Metadata-Version: 1.1
Name: fastidious
Version: 0.1.dev0
Summary: Yet another python parser generator
Home-page: https://github.com/lisael/fastidious
Author: lisael
Author-email: lisael@lisael.org
License: GPLv3
Description: ==========
        Fastidious
        ==========
        
        A python `parsing expression grammar
        (PEG) <https://en.wikipedia.org/wiki/Parsing_expression_grammar>`_ based parser
        generator.  It is loosely based on https://github.com/PuerkitoBio/pigeon
        
        Usage
        =====
        
        From `the calculator example
        <https://github.com/lisael/fastidious/blob/master/examples/calculator.py>`_.
        To read the example, think regex, except that the OR spells ``/``, that
        literal chars are in quotes and that we can reference other rules.
        
        .. code-block:: python
        
                #! /usr/bin/python
                from fastidious import Parser
        
        
                class Calculator(Parser):
        
                    # __grammar__ is the PEG definition. Each `rulename <- a rule`
                    # adds a method `Calculator.rulename()`. This methods tries to
                    # match the input at current position
                    __grammar__ = r"""
                    # the label is ommited. `:expr` is equivalent to `expr:expr`
                    eval <- :expr EOF {@expr}
        
                    # action {on_expr} calls `Calculator.on_expr(self, value, first, rest)`
                    # on match. `first` and `rest` args are the labeled parts of the rule
                    term <- first:factor rest:( _ mult_op _ factor )* {on_expr}
        
                    # Because the Parser has a method named `on_expr` ("on_" + rulename)
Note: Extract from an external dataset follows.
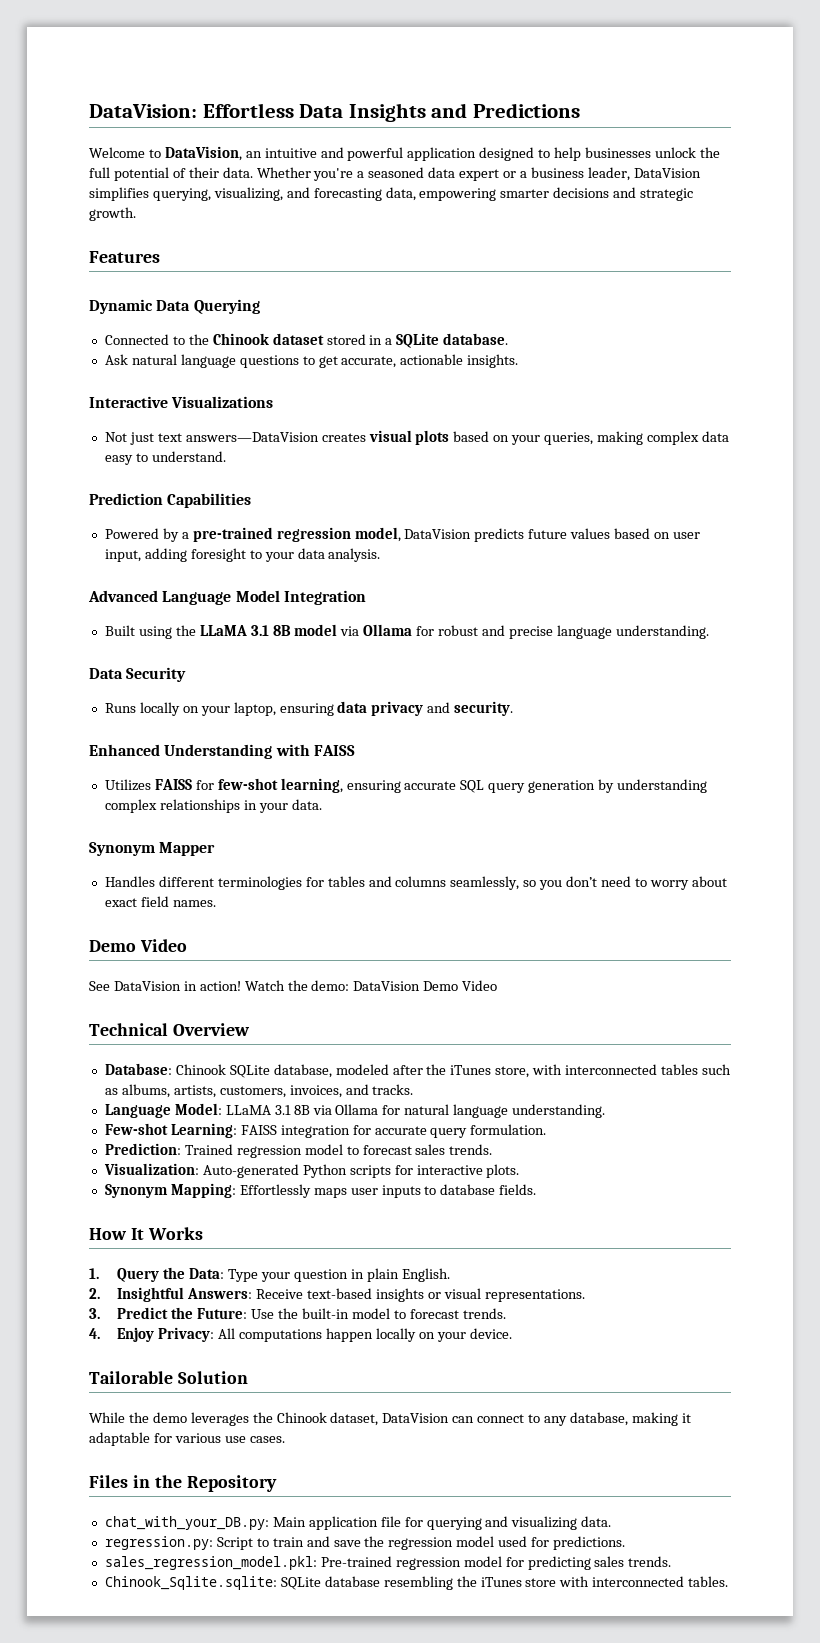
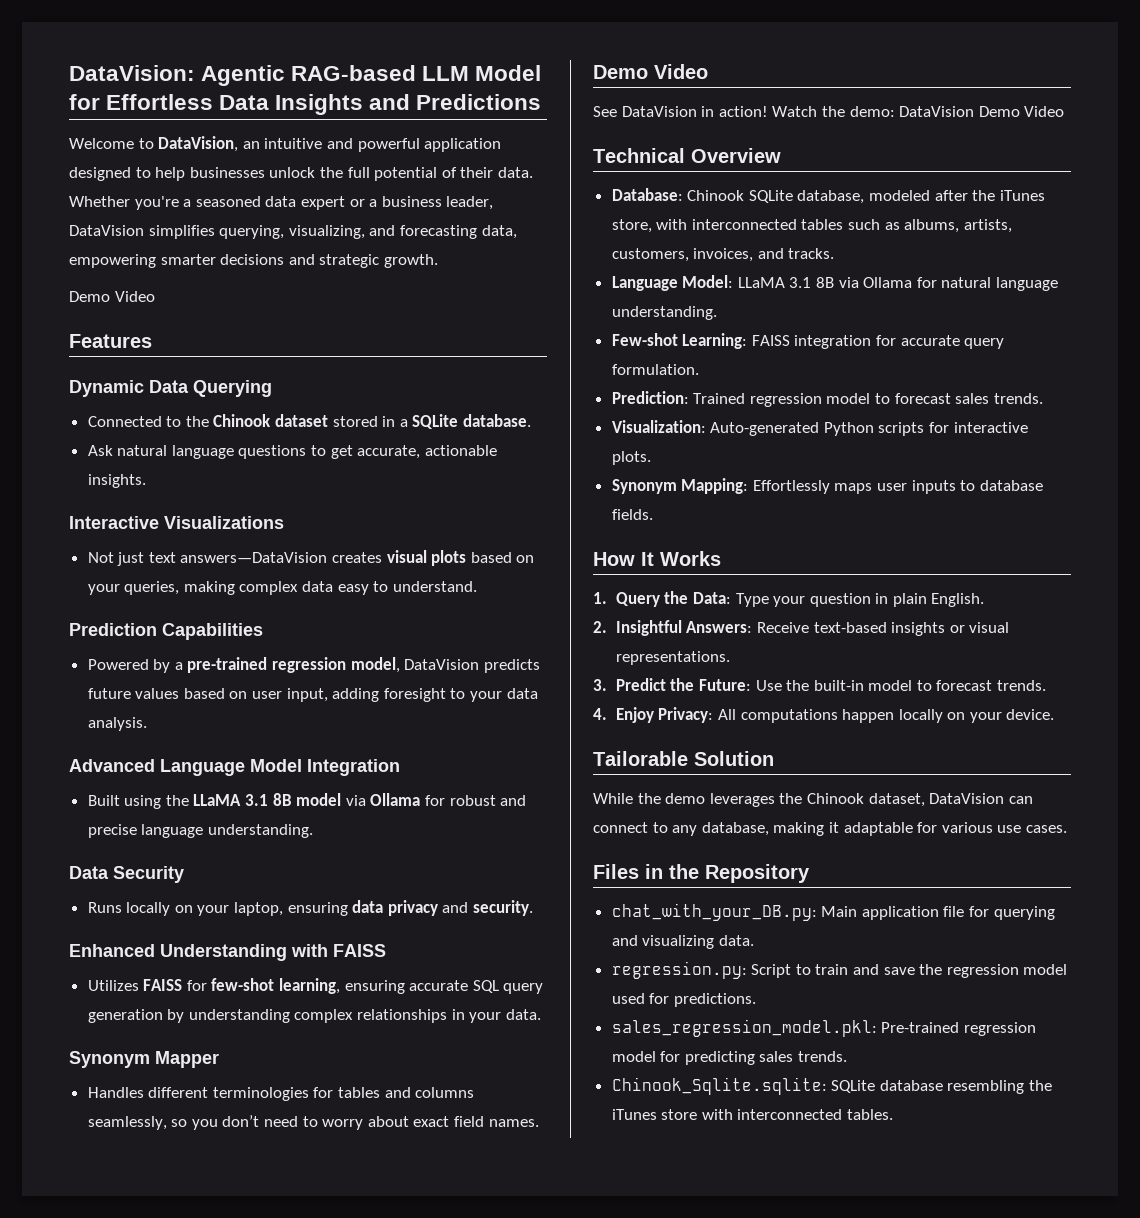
- DataVision: Effortless Data Insights and Predictions
+ DataVision: Agentic RAG-based LLM Model for Effortless Data Insights and Predictions
  Whether you're a seasoned data expert or a business leader, DataVision simplifies querying, visualizing, and forecasting data, empowering smarter decisions and strategic growth.
+ Demo Video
                    # this method is the implicit action of this rule. We omitted {on_expr}
                    expr <- _ first:term rest:( _ add_op _ term  )* _
        
                    # there's no explicit or implicit action. These rules return their exact
                    # matches
                    add_op <- '+' / '-'
                    mult_op <- '*' / '/'
        
                    # action {@fact} means : return only the match of part labeled `fact`.
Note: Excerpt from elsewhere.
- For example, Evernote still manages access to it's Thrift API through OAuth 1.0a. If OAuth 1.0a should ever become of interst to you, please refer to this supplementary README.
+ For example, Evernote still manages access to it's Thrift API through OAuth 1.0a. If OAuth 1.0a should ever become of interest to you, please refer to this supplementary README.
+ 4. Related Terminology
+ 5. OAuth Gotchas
                    factor <- ( '(' fact:expr ')' ) / fact:integer {@fact}
        
                    integer <- '-'? [0-9]+
                    _ <- [ \n\t\r]*
        
                    # this one is tricky. `.` means "any char". At EOF there's no char,
                    # thus Not any char, thus `!.`
                    EOF <- !.
                    """
        
                    def on_expr(self, value, first, rest):
                        result = first
                        for r in rest:
                            op = r[1]
                            if op == '+':
                                result += r[3]
                            elif op == '-':
                                result -= r[3]
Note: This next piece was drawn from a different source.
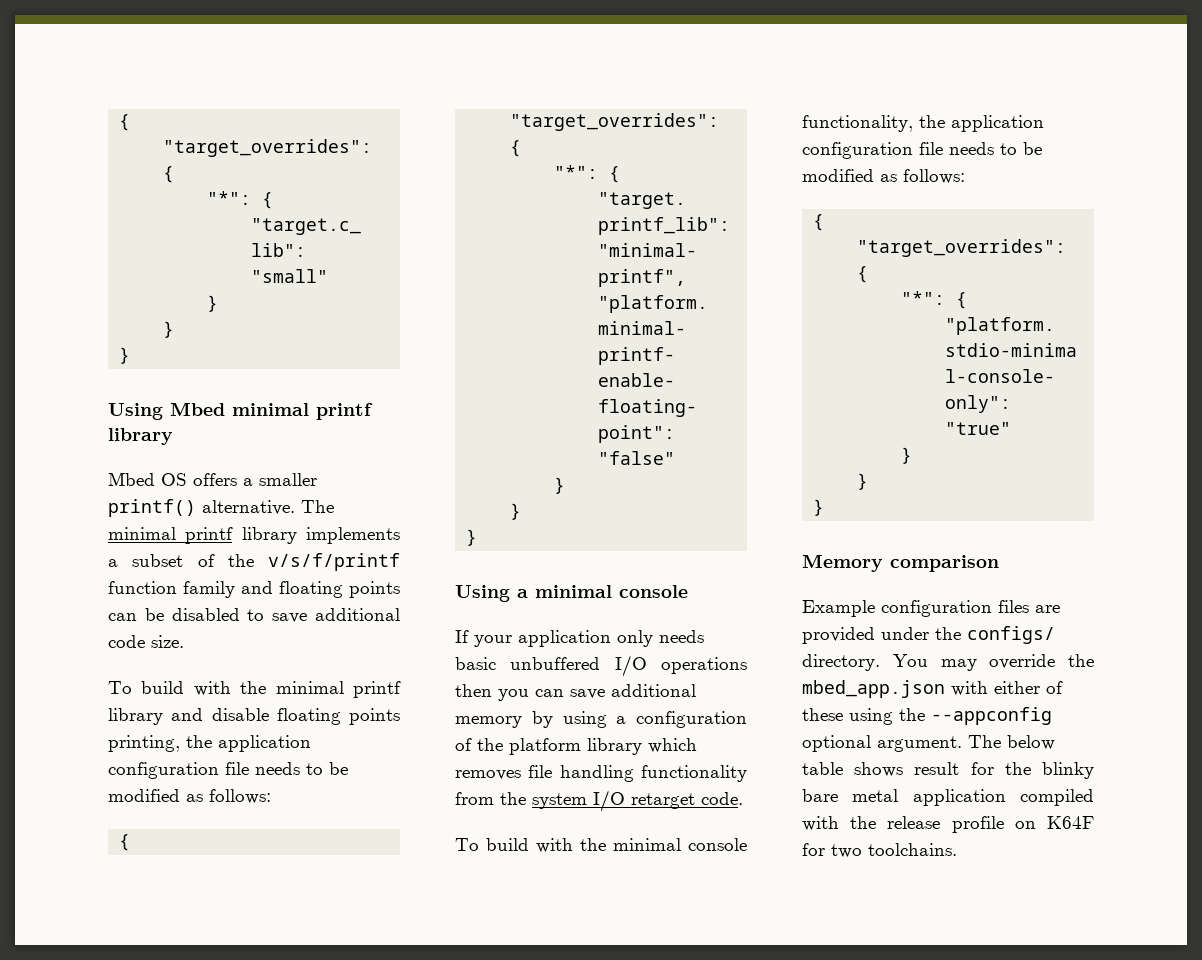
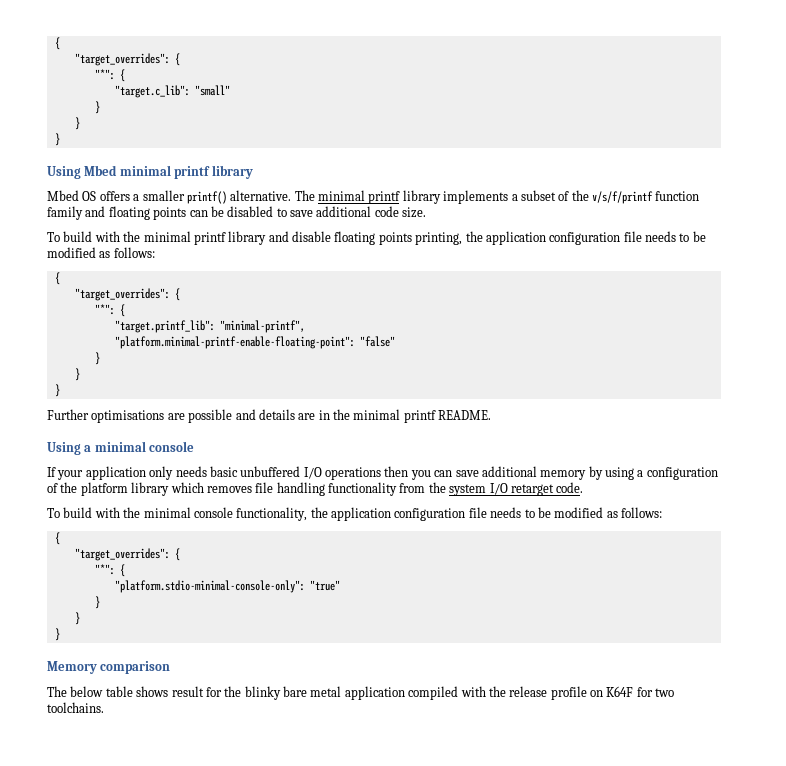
+ Further optimisations are possible and details are in the minimal printf README.
- Example configuration files are provided under the configs/ directory. You may override the mbed_app.json with either of these using the --appconfig optional argument.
                            elif op == '*':
                                result *= r[3]
                            else:
                                result /= r[3]
                        return result
        
                    def on_integer(self, value):
                        return int(self.p_flatten(value))
        
                if __name__ == "__main__":
                    import sys
                    c = Calculator("".join(sys.argv[1:]))
                    result = c.eval()
                    # because eval is the first rule defined in the grammar, it's the default rule.
                    # We could call the classmethod `p_parse`:
                    # result = Calculator.p_parse("".join(sys.argv[1:]))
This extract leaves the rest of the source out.